Could one be in favor of same-sex marriage but maybe still wonder what kind of Pandora's box "all" opens up?
 
DODGE

Function: verb
Inflected Form(s): dodged ; dodg·ing
transitive senses
1 : to evade (as a duty) usually indirectly or by trickery <dodged the draft by leaving the country> <dodged questions>
2 a : to evade by a sudden or repeated shift of position b : to avoid an encounter with
intransitive senses
1 a : to make a sudden movement in a new direction (as to evade a blow) <dodged behind the door> b : to move to and fro or from place to place usually in an irregular course <dodged through the crowd>
2 : to evade a responsibility or duty especially by trickery or deceit
 
sigpic14498_4.gif


I have to ask this one question.

Define "all."

Could one be in favor of same-sex marriage but maybe still wonder what kind of Pandora's box "all" opens up?

Why is "two consenting adults" so hard to grasp for some people?

There is no suprise box full of people who want to marry goats, cars, or robots...
 
Well there was that woman who was married to the Berlin Wall. If we let gay people get married just think of all the women who will want to marry walls (if they aren't already married to a man who acts like a wall). So we just can't allow that. Save the walls.
 
i definitely believe in equal rights.
gay people should be able to get married so they can be just as miserable as everyone else.
it's really not fair that gay people are so happy.
 
DODGE

Function: verb
Inflected Form(s): dodged ; dodg·ing
transitive senses
1 : to evade (as a duty) usually indirectly or by trickery <dodged the draft by leaving the country> <dodged questions>
2 a : to evade by a sudden or repeated shift of position b : to avoid an encounter with
intransitive senses
1 a : to make a sudden movement in a new direction (as to evade a blow) <dodged behind the door> b : to move to and fro or from place to place usually in an irregular course <dodged through the crowd>
2 : to evade a responsibility or duty especially by trickery or deceit

Nice edit to dodge something yourself. :rolleyes: Since your question has been answered here so much we're all ready to puke, I'll answer yours after you answer mine about families headed by single moms: Are they real families since they don't have an opposite gender parent at home?
 
Nice edit to dodge something yourself. :rolleyes: Since your question has been answered here so much we're all ready to puke, I'll answer yours after you answer mine about families headed by single moms: Are they real families since they don't have an opposite gender parent at home?



my guess is that it's not that they aren't "real" families, but that they are less than "ideal" -- and, obviously, since they aren't the ideal, and society can only be expected to protect and preserve and promote someone's idea of perfection, they don't count as much as do "ideal" families.

because there's only one way to ever do things. ozzie and harriet aren't so different from mary and joseph who aren't so different from tony and carmela. after all, these families are all exactly the same, aren't they? what was true 5,000 years ago is true today. dad comes home from work to mom and happy children and kisses her on the cheek and they all talk about their day. and ozzie and harriet and mary and joseph and tony and carmela are able to pass along their magical alchemy that comes from their heterosexuality, without which their children would be disadvantaged.

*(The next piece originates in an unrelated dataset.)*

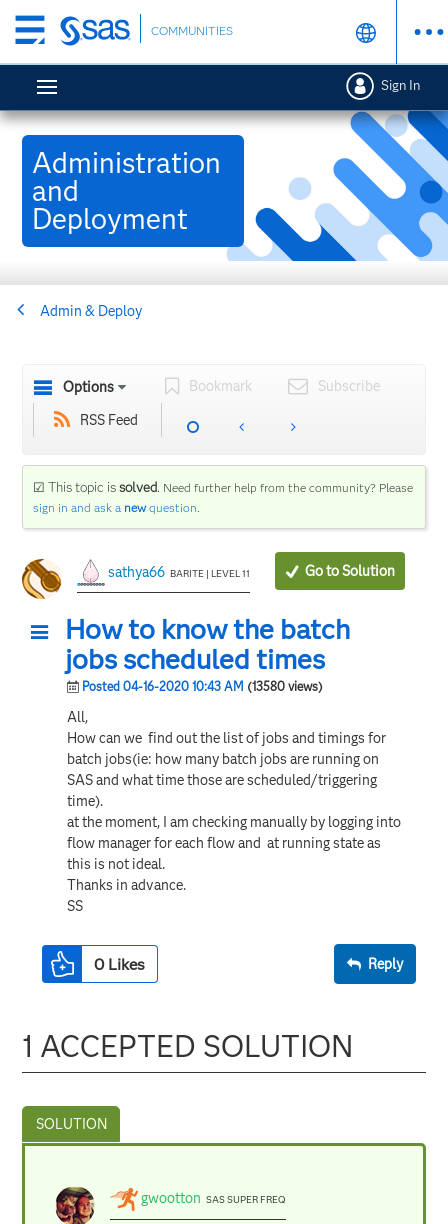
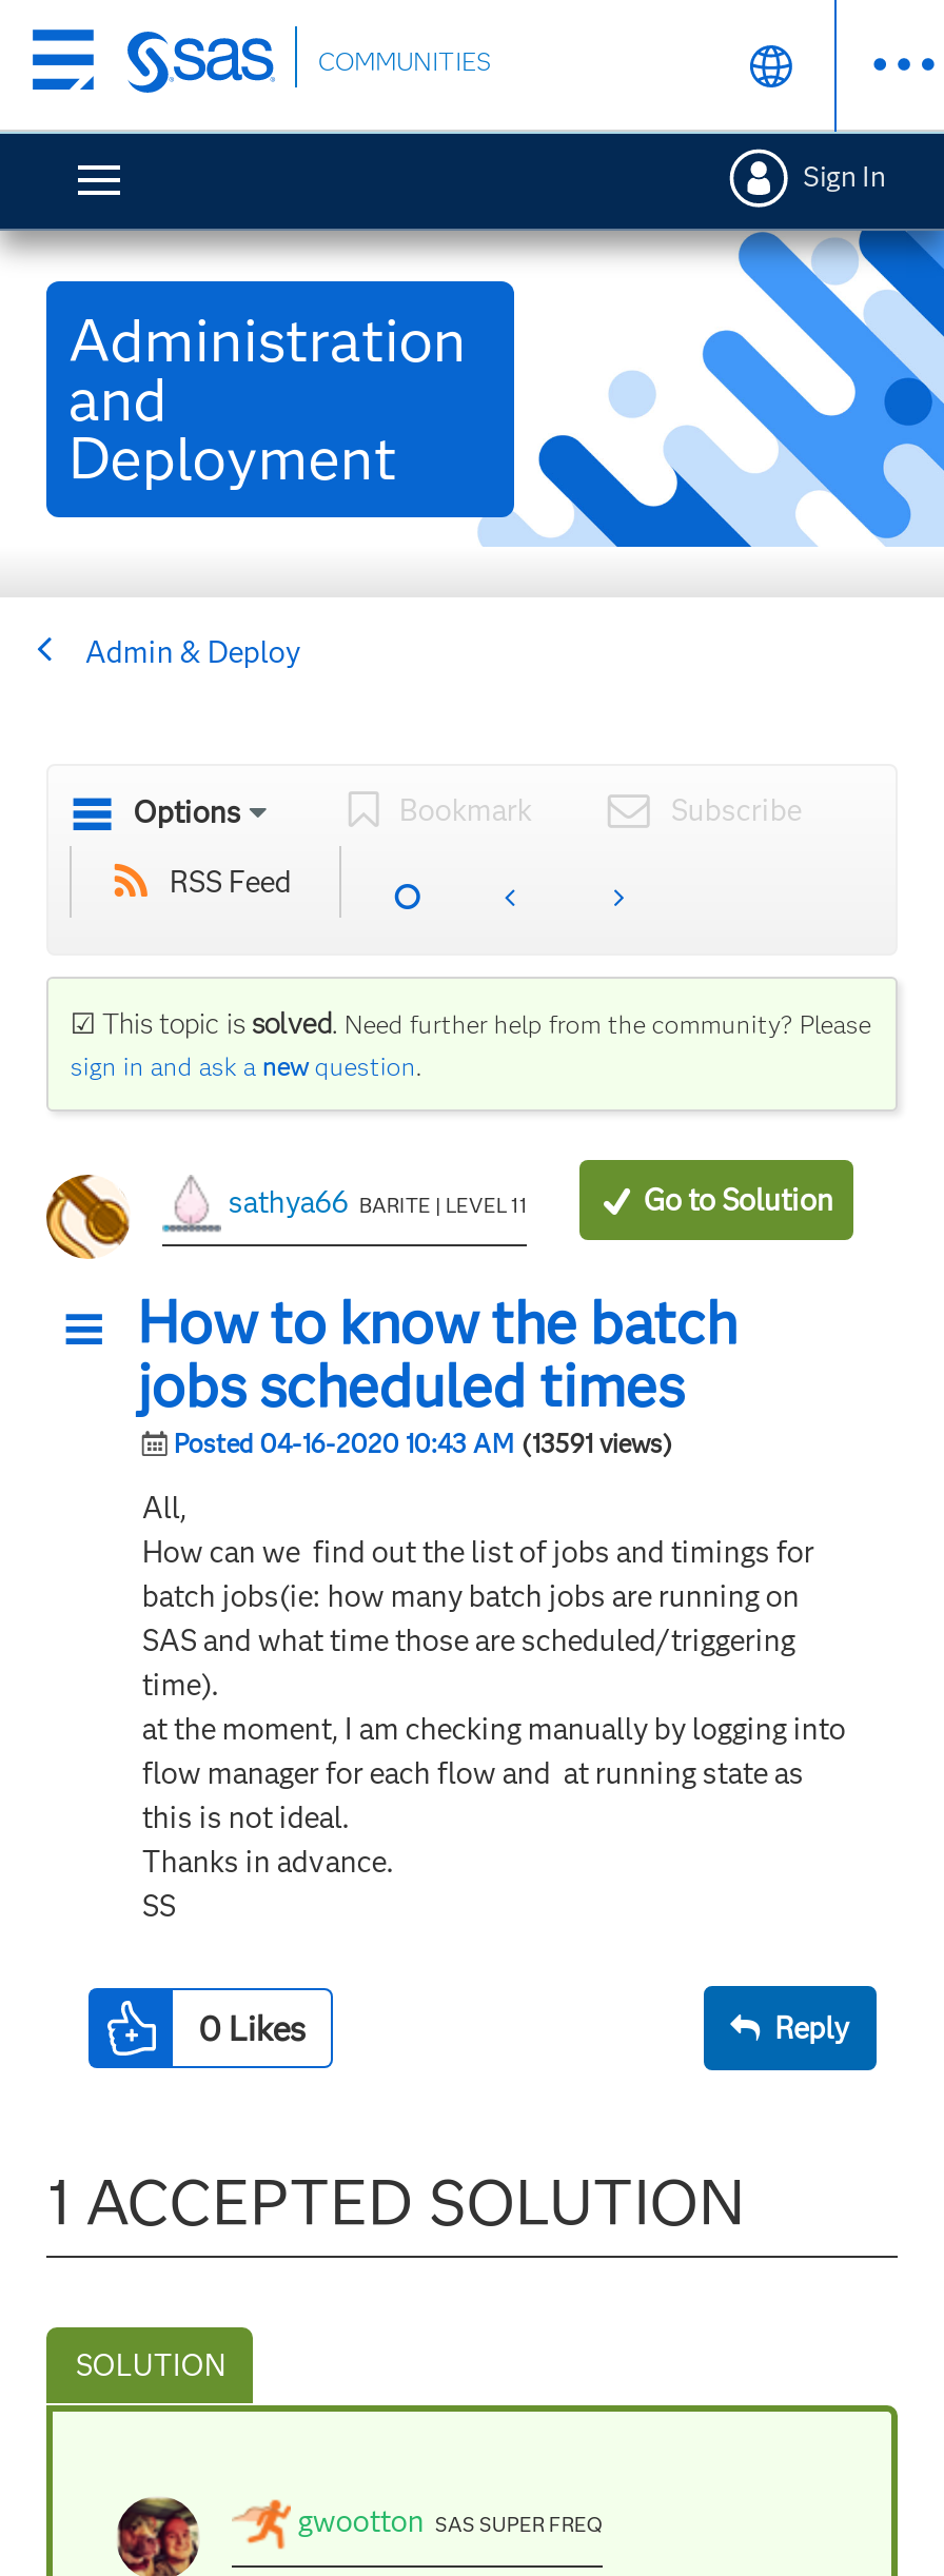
[82,678,323,694] Posted 04-16-2020 10:43 AM (13580 views) -> [174,1427,673,1458] Posted 04-16-2020 10:43 AM (13591 views)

ultimately, this is what drives me insane, and always has. no matter the subject. that there's only one way to do things. that there is an ideal, and we bring ourselves to the ideal. and i guess that's a very Christian way of looking at the world. there's how Christ lived, and then there's how you live, and the gap in between is sin. and, thusly, our laws should only protect those who strive to be ideal/Christ-like, for anything that is different is, by definition, inferior and bad for us.

there isn't one way to be a man. there isn't one way to be a woman. there isn't one way to be a heterosexual or a homosexual. there isn't one way to be a father. there isn't one way to be a mother. we can point to several characteristics that might make successful fathers, or mothers, but that's not to say that there aren't a multitude of different ways to be a successful parent.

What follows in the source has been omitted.